At present, many scholars have also carried out research on the exploitation of flexibility resource potential within park-level integrated energy systems. Ref. [23] systematically introduces the historical development of the concept of power-system flexibility and its sources. From the perspective of the transmission system operator, Ref. [24] proposes an integrated transmission–distribution flexibility market mechanism to fully tap flexibility resources in distribution-level markets. Ref. [25] simultaneously considers multiple types of flexible and controllable devices on both the supply side and the demand side to carry out coordinated energy management. Targeting energy systems composed of many small units, Ref. [26] optimizes the capacity and operation of thermal storage devices and enhances system flexibility through the coordination of storage and load. Recent works have investigated the exploitation of flexibility resources from different perspectives, including coordinated MPC-based flexibility optimization [27], multiscale simulation of energy systems interacting with electricity markets [28]. These studies have demonstrated that flexibility is a key enabler for improving economic performance and operational reliability. Nevertheless, most existing works still focus on flexibility provision within a single market or treat flexibility as a homogeneous capability, with limited consideration of how heterogeneous resource characteristics should be matched with the temporal requirements of different spot market layers. In summary, research on the flexibility resources of PIESs has become quite substantial. Nevertheless, most studies focus on exploiting the flexibility capability of a single type of device, with few works starting from the regulation-speed characteristics inherent to resources themselves to consider how different types of resources operate in the market. There are also very few studies that mine the flexibility potential of integrated energy systems specifically under an electricity market environment.
To sum up, in the field of PIESs participating in the electricity spot market, there is a lack of research that systematically classifies flexible resources based on the resources’ own regulation characteristics under the multi-time-scale market and can balance “day-ahead market economic optimization” and “real-time market uncertainty response”. Existing achievements either fail to break through the optimization limitations of a single time-scale market or fail to establish an accurate matching mechanism between resource characteristics and multi-market demands, making it difficult to effectively solve the risks of real-time dispatch deviations caused by renewable energy output fluctuations and the problem of low utilization efficiency of diverse resources. To address the above issues, this paper proposes an operation strategy for park-level integrated energy systems (PIESs) that considers the hierarchical dispatch of flexibility resources under the multi-timescale electricity spot market. The main research contents are as follows:
(1) Construction of a flexibility classification framework: A classification framework for adjustable resources in park-level integrated energy systems participating in the spot market is proposed. The framework quantitatively evaluates the regulation capabilities of heterogeneous adjustable resources from three key dimensions: power regulation range, energy shifting capacity, and dynamic response speed. By assigning a corresponding classification ratio to each resource, their applicability to spot markets with different timescales can be quantified, providing a solid foundation for coordinated scheduling of flexibility resources.
(2) Design of the hierarchical dispatch model: The flexibility classification ratios are embedded as dynamic constraints into a Model Predictive Control (MPC) framework. In the day-ahead stage, the model prioritizes meeting the park’s internal basic electricity demand, while dynamically reserving part of the flexible resource capacity for participation in intra-day and real-time markets to obtain higher economic returns, depending on the conservativeness of the operational strategy. In this process, the uncertainty of photovoltaic (PV) generation is modeled as a primary driver for real-time balancing requirements.
The remainder of this paper is organized as follows. Section 2 details the hierarchical flexibility classification framework and the uncertainty modeling method. Section 3 formulates the MPC-based optimization model, detailing its objective function and principal constraints. Section 4 presents the case study results and analysis, and Section 5 presents the future work of this study, and Section 6 provides the conclusions.

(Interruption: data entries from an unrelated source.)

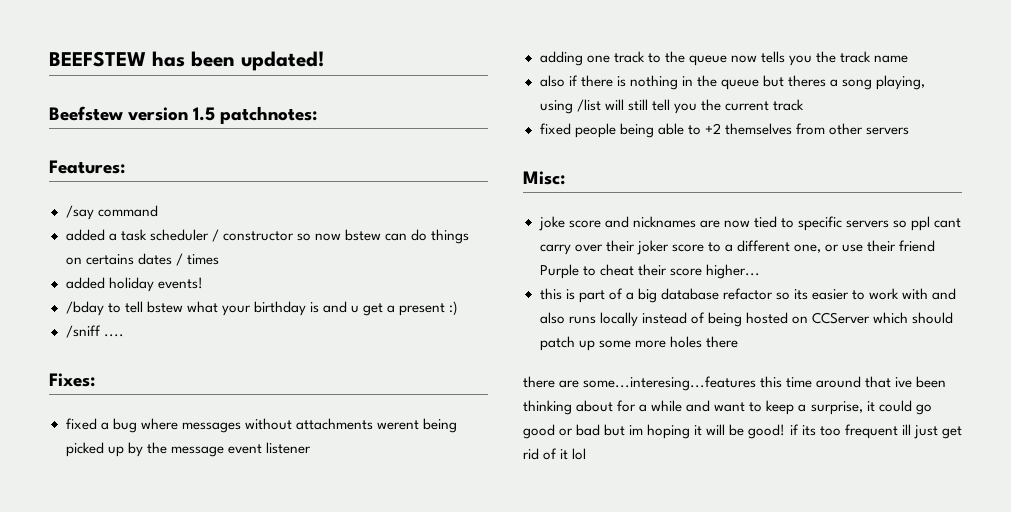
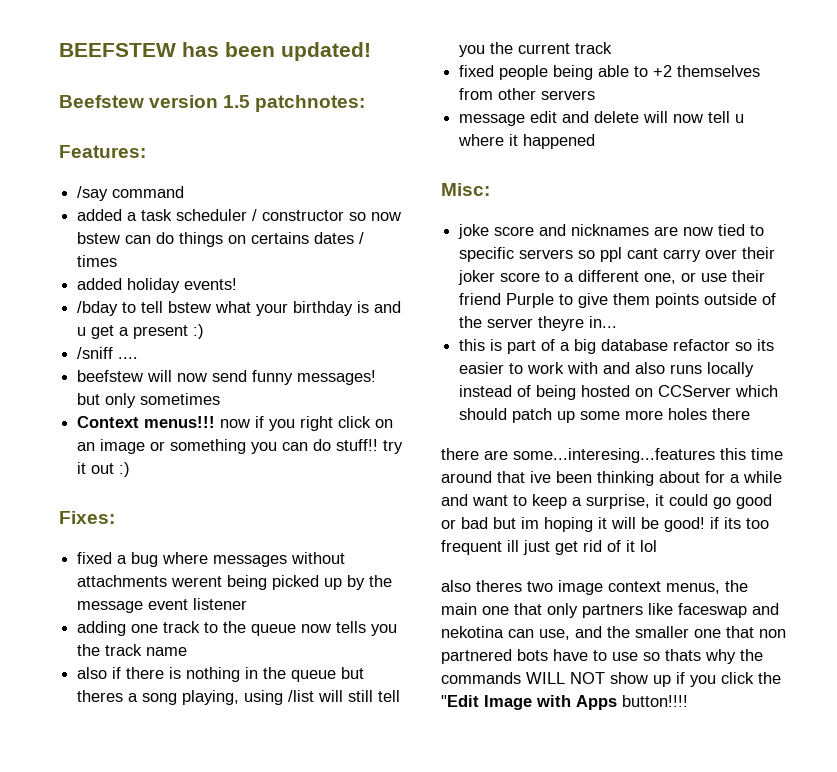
+ beefstew will now send funny messages! but only sometimes
+ Context menus!!! now if you right click on an image or something you can do stuff!! try it out :)
+ message edit and delete will now tell u where it happened
- joke score and nicknames are now tied to specific servers so ppl cant carry over their joker score to a different one, or use their friend Purple to cheat their score higher...
+ joke score and nicknames are now tied to specific servers so ppl cant carry over their joker score to a different one, or use their friend Purple to give them points outside of the server theyre in...
+ also theres two image context menus, the main one that only partners like faceswap and nekotina can use, and the smaller one that non partnered bots have to use so thats why the commands WILL NOT show up if you click the "Edit Image with Apps button!!!!

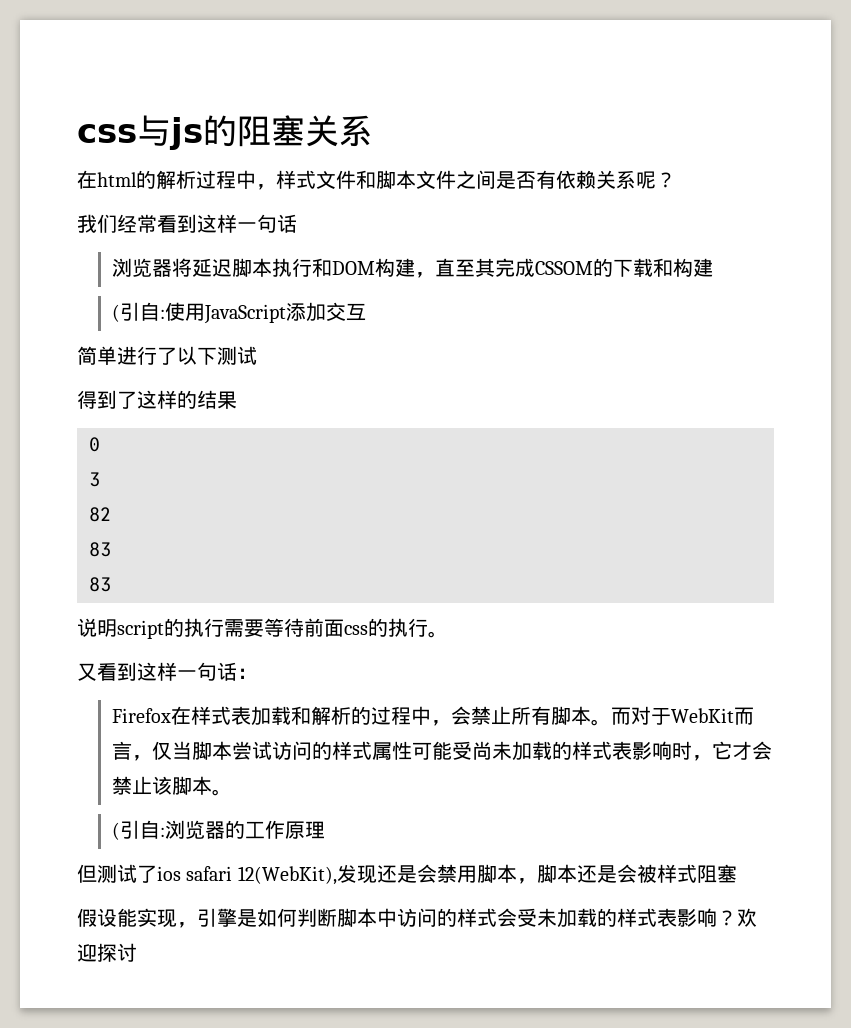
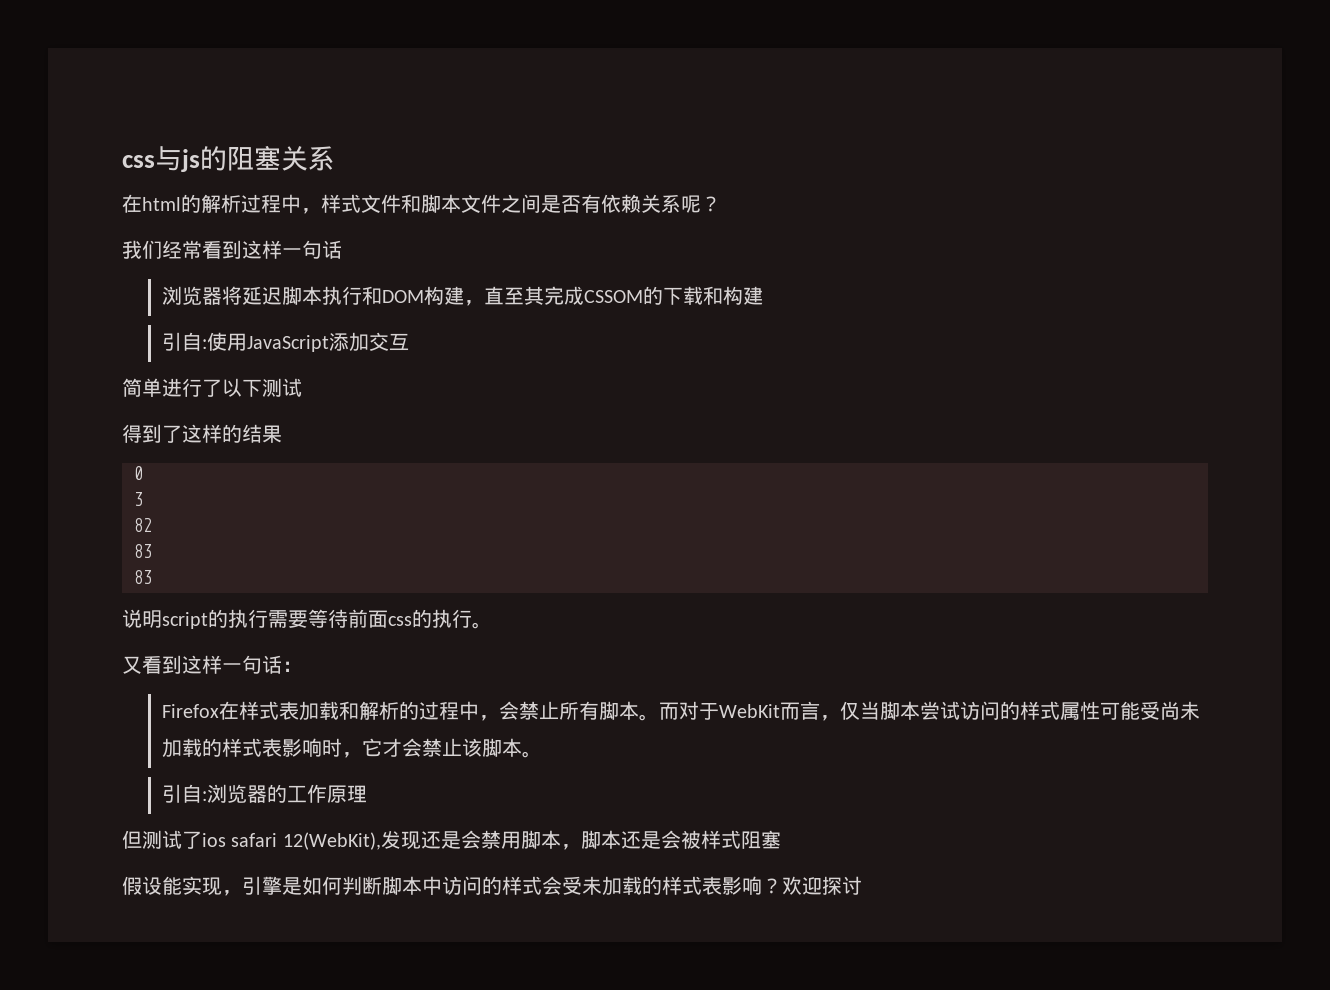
- (引自:使用JavaScript添加交互
+ 引自:使用JavaScript添加交互
- (引自:浏览器的工作原理
+ 引自:浏览器的工作原理

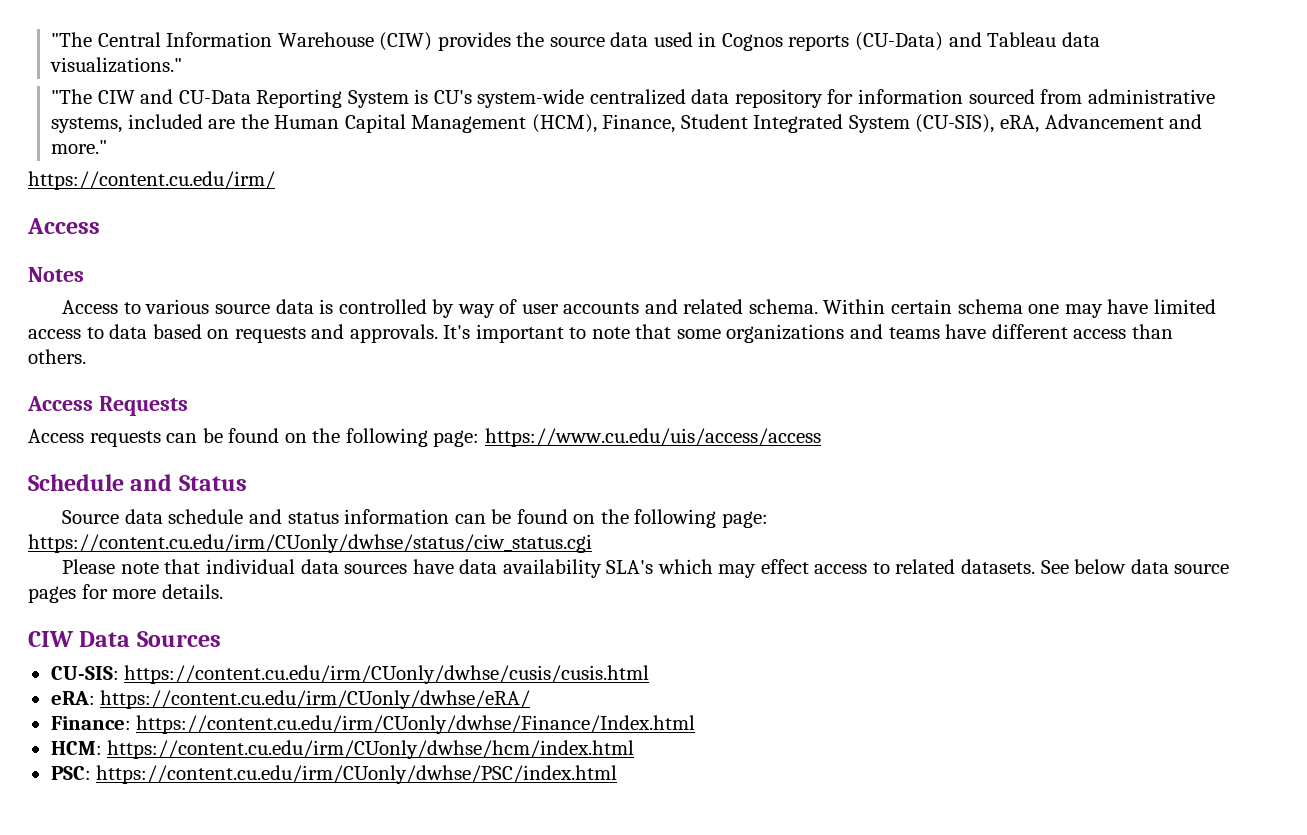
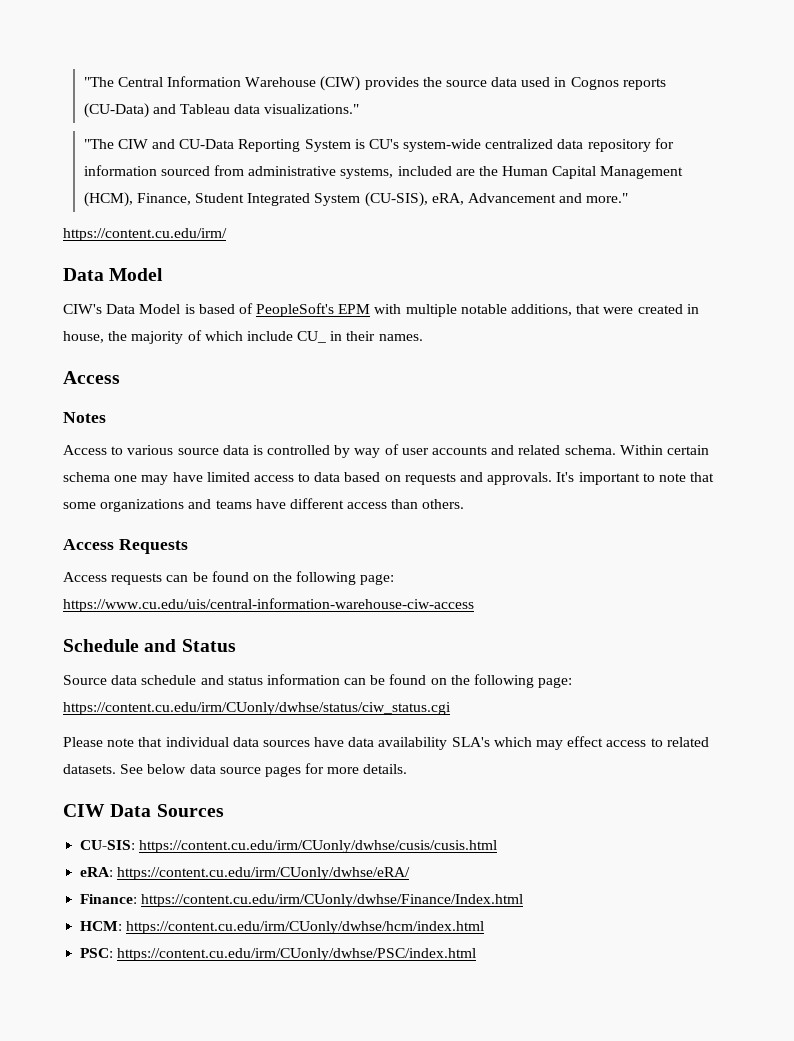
  https://content.cu.edu/irm/
+ Data Model
+ CIW's Data Model is based of PeopleSoft's EPM with multiple notable additions, that were created in house, the majority of which include CU_ in their names.
- Access requests can be found on the following page: https://www.cu.edu/uis/access/access
+ Access requests can be found on the following page: https://www.cu.edu/uis/central-information-warehouse-ciw-access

2. Hierarchical Flexibility Classification and Uncertainty Modeling

The PIES discussed in this paper is a typical integrated energy system encompassing electricity, heat, and cooling. The resources in the PIES include PV panels, battery energy storage systems, ice storage systems, conventional chillers, ground source heat pumps, and thermal storage electric boilers. These resources are coordinated to meet the park’s demand in electricity, cooling, and heating. This section details the modeling framework developed to achieve coordinated dispatch of PIESs in the electricity spot market. This framework is mainly based on two components: a hierarchical flexibility classification framework for quantitatively assessing resource flexibility and a robust modeling method for characterizing PV generation uncertainty, providing the necessary foundation for constructing the hierarchical robust optimization model in the next section.

2.1. Hierarchical Flexibility Classification Framework

To effectively leverage the diverse capabilities of PIESs’ adjustable resources in multi-timescale spot markets, a static or monolithic view of flexibility is insufficient. The inherent physical characteristics of each resource determine its suitability for different market applications, such as long-term energy arbitrage in the day-ahead market versus rapid response for real-time balancing. This section introduces a systematic hierarchical framework to quantitatively classify the dynamic flexibility of each adjustable resource based on a multi-dimensional indicator system and assigns dynamic participation ratios that are embedded as constraints in the dispatch model. The process consists of three sequential steps.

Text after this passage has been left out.